Individual Performance Bonuses
This
approach has been linked to the old factory piecework system. Whilst there are
some similarities, the variants today are both more complex and innovative.
Commissions
and bonuses for sales staff are reasonably standard practice, but what has
changed is the amount that employees can earn, (doubled salaries?), the greater
number of employees who can earn them, and the proliferation of ways in which
the bonuses can be earned.
Spot
bonuses and special awards are increasingly used to focus behaviour on
strategic targets.
Motivation
for performance bonuses and incentive pay has a dual purpose, i.e. firstly to
stimulate productivity specifically targeted to key organisational goals, and
secondly as a retention orientation to keep employees by allowing them ample
opportunity to take the initiative and increase their own earnings.
This
type of reward may be targeted at various behaviours, e.g.
·
Increased performance;
·
Exceptional work;
·
Educational achievements;
·
Reduction in accidents;
·
Quality improvements;
·
Generation of new
business leads;
·
Multi-skilling; and
·
New venture returns.
Limiting
factors for this pay strategy are twofold, namely:
·
Complicated to
administer
·
Focuses on short-term
behaviour only.
6.
Conclusion:
This
concludes the overview of current remuneration strategies, from which it can be
seen that contribution/performance based pay systems have several virtues:
·
They increase perceived
system fairness when they give employees a share of increased company performance;
·
They help companies keep
fixed payroll costs relatively low;
·
They help raise
productivity; and
·
They steer behaviour
toward strategic goals.
However,
these types of systems also create tensions and dilemmas within the organisation.
Some of these are:
·
Within the
entrepreneurial organisation, employees may regularly earn more than their
superiors.
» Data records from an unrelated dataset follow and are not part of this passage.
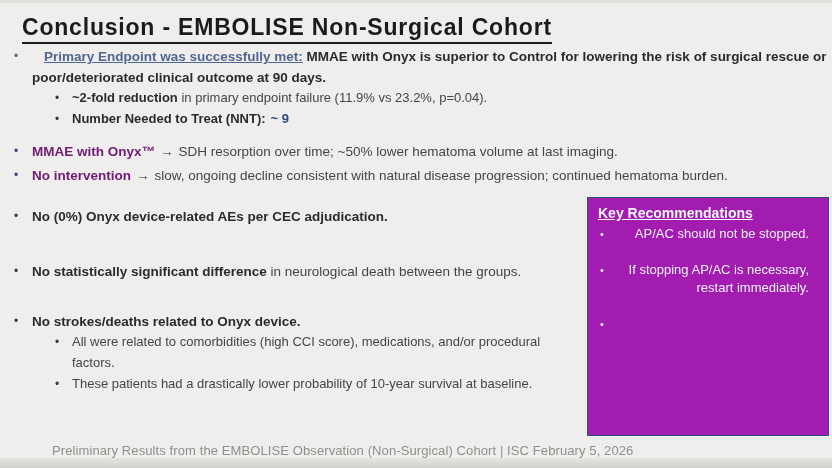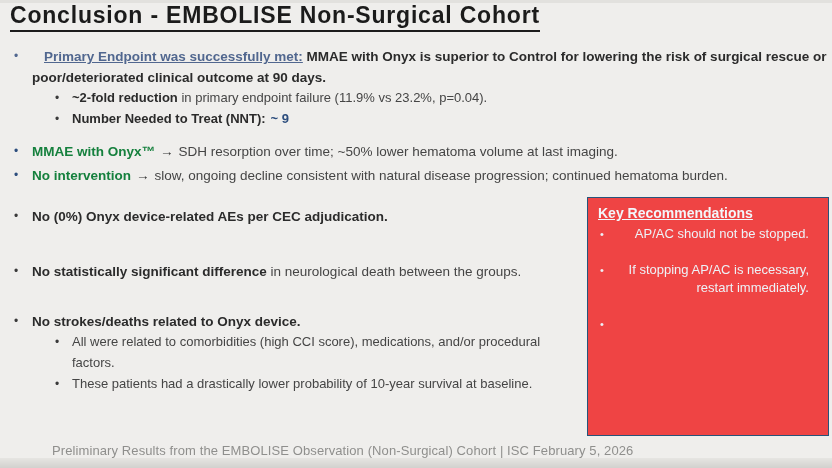--- a/index.html
+++ b/index.html
@@ -55,7 +55,7 @@
 <div class="slide">
   <div class="edge-top"></div>
 
-  <h1 class="title" style="margin:0;">
+  <h1 class="title" style="margin:12px;">
     <span class="u">Conclusion - EMBOLISE Non-Surgical Cohort</span>
   </h1>
 

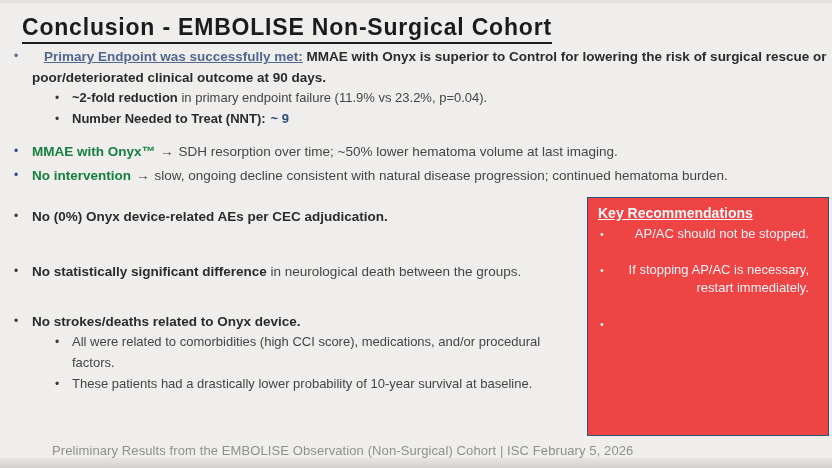--- a/index.html
+++ b/index.html
@@ -27,7 +27,7 @@
   .txt{color:#454545;}
   .b{font-weight:bold;color:#2b2b2b;}
   .lead-slate{font-weight:bold;color:#51678f;text-decoration:underline;padding-left:12px;}
-  .lead-navy{font-weight:bold;color:#15803d;}
+  .lead-navy{font-weight:bold;color:#701a75;}
   .blue-val{font-weight:bold;color:#2c4d7d;margin-left:5px;}
   .arrow{color:#2f2f2f;font-weight:normal;margin:0 5px;}
   .nowrap{white-space:nowrap;}

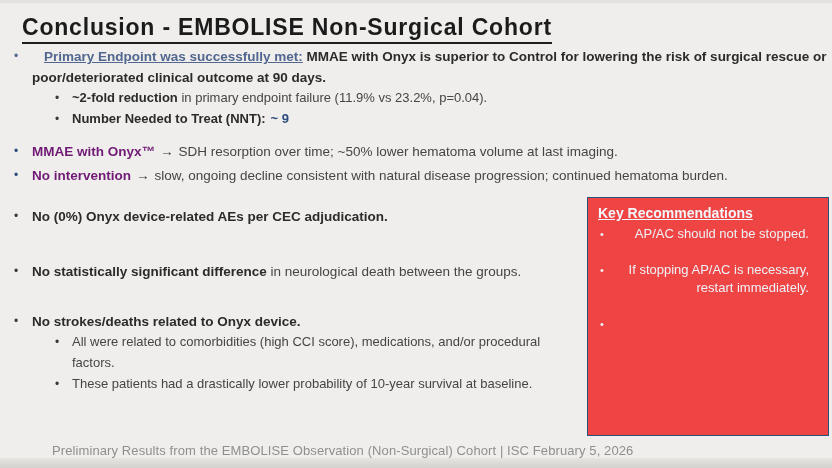--- a/index.html
+++ b/index.html
@@ -36,7 +36,7 @@
   
   .keybox{
     position:absolute;left:588px;top:198px;width:240px;height:237px;
-    background:#ef4444;box-sizing:border-box;padding:6px 10px 6px 10px;
+    background:#a21caf;box-sizing:border-box;padding:6px 10px 6px 10px;
     color:#edf2f7;box-shadow:0 0 0 1px #27547a;
   }
   .kb-title{font-size:14px;font-weight:bold;text-decoration:underline;line-height:19px;color:#f2f6fa;}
In traditional organisations, this is not acceptable and is usually
prevented;
·
The powers of
relationships are shifted, because the existence of objective measures of
contribution aids equalisation. The source of dependency is reduced and power
becomes more equalised once high performance is established; and
·
The jealousy potential
inherent in some contribution-based formats of pay is an explicit problem.
However,
it is not necessary to choose one particular strategy.
A
combination of these practices could result in remuneration being made up of a
number of components. Although complex, a typical multifaceted pay cheque could
look as follows:
·
A guaranteed base amount
determined on organisation level and position; plus
·
An individual merit
component; plus
·
A group or division gain
sharing component; plus
·
An overall company
profit sharing component; plus
·
Periodic one-off
short-term bonuses and recognition awards for exemplary individual or team
contributions may also supplement all of the above from time to time.